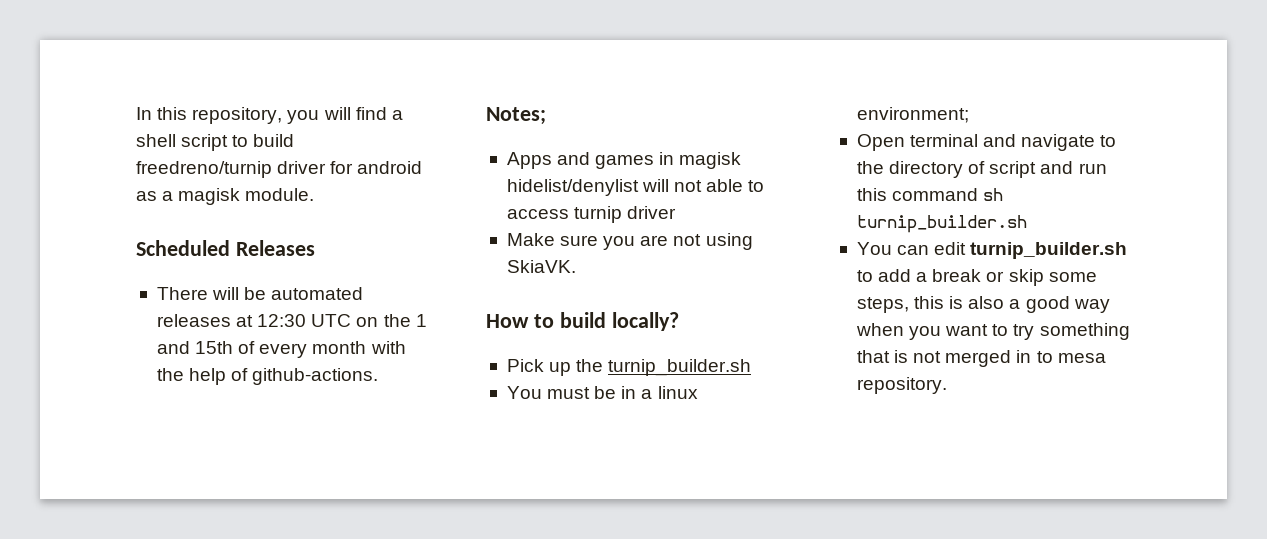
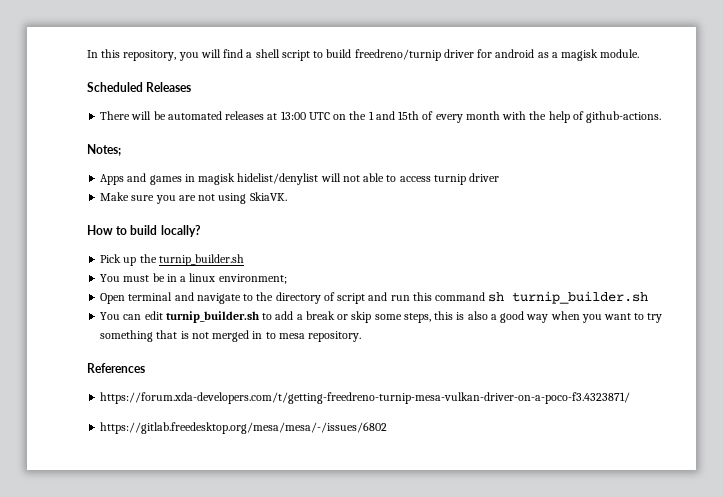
- There will be automated releases at 12:30 UTC on the 1 and 15th of every month with the help of github-actions.
+ There will be automated releases at 13:00 UTC on the 1 and 15th of every month with the help of github-actions.
+ References
+ https://forum.xda-developers.com/t/getting-freedreno-turnip-mesa-vulkan-driver-on-a-poco-f3.4323871/
+ https://gitlab.freedesktop.org/mesa/mesa/-/issues/6802

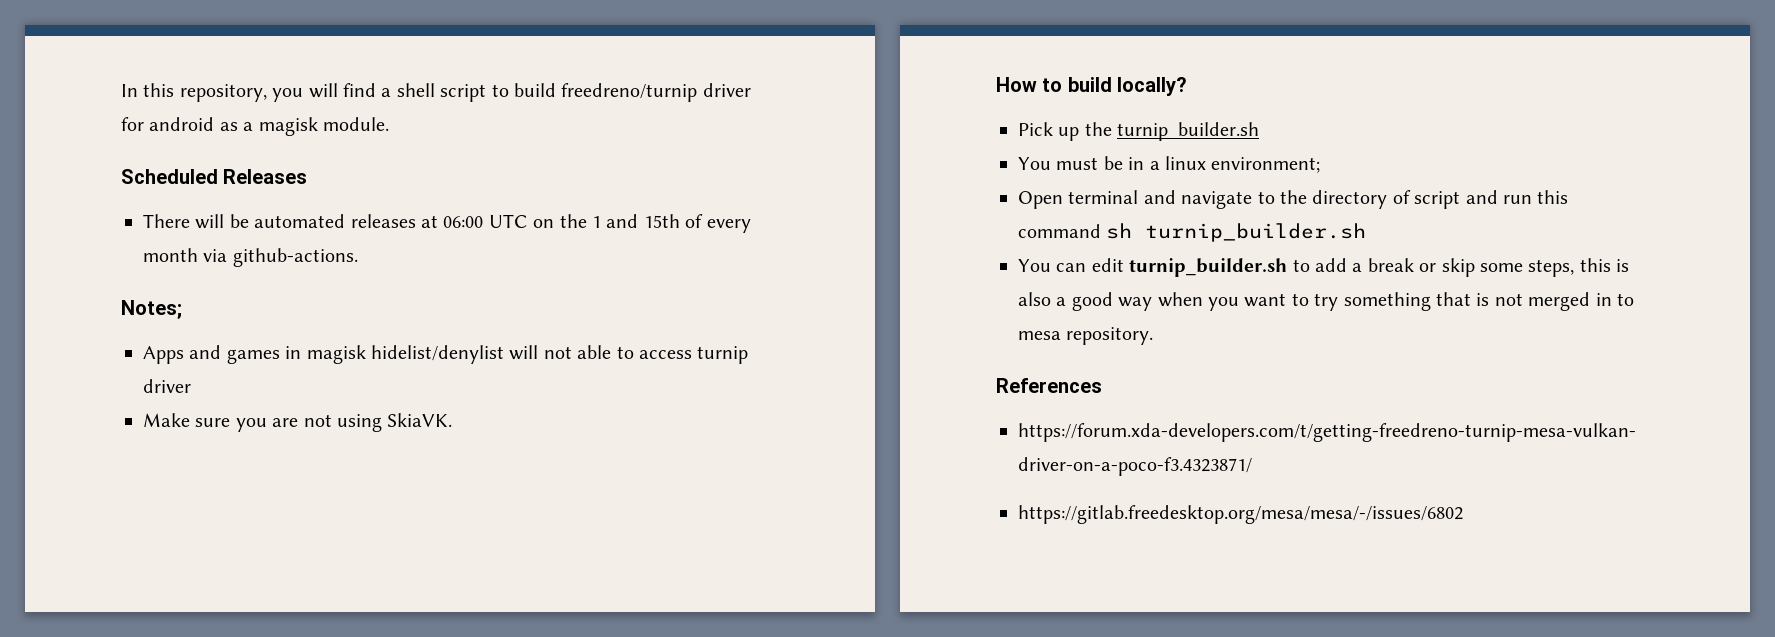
- There will be automated releases at 13:00 UTC on the 1 and 15th of every month with the help of github-actions.
+ There will be automated releases at 06:00 UTC on the 1 and 15th of every month via github-actions.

# Exercise directions:
Return, word for word, the lines from the one containing "- There will be automated releases at 13:00" through the end of the data above, both ends included, and nothing else.

# Answer section:
- There will be automated releases at 13:00 UTC on the 1 and 15th of every month with the help of github-actions.
+ There will be automated releases at 06:00 UTC on the 1 and 15th of every month via github-actions.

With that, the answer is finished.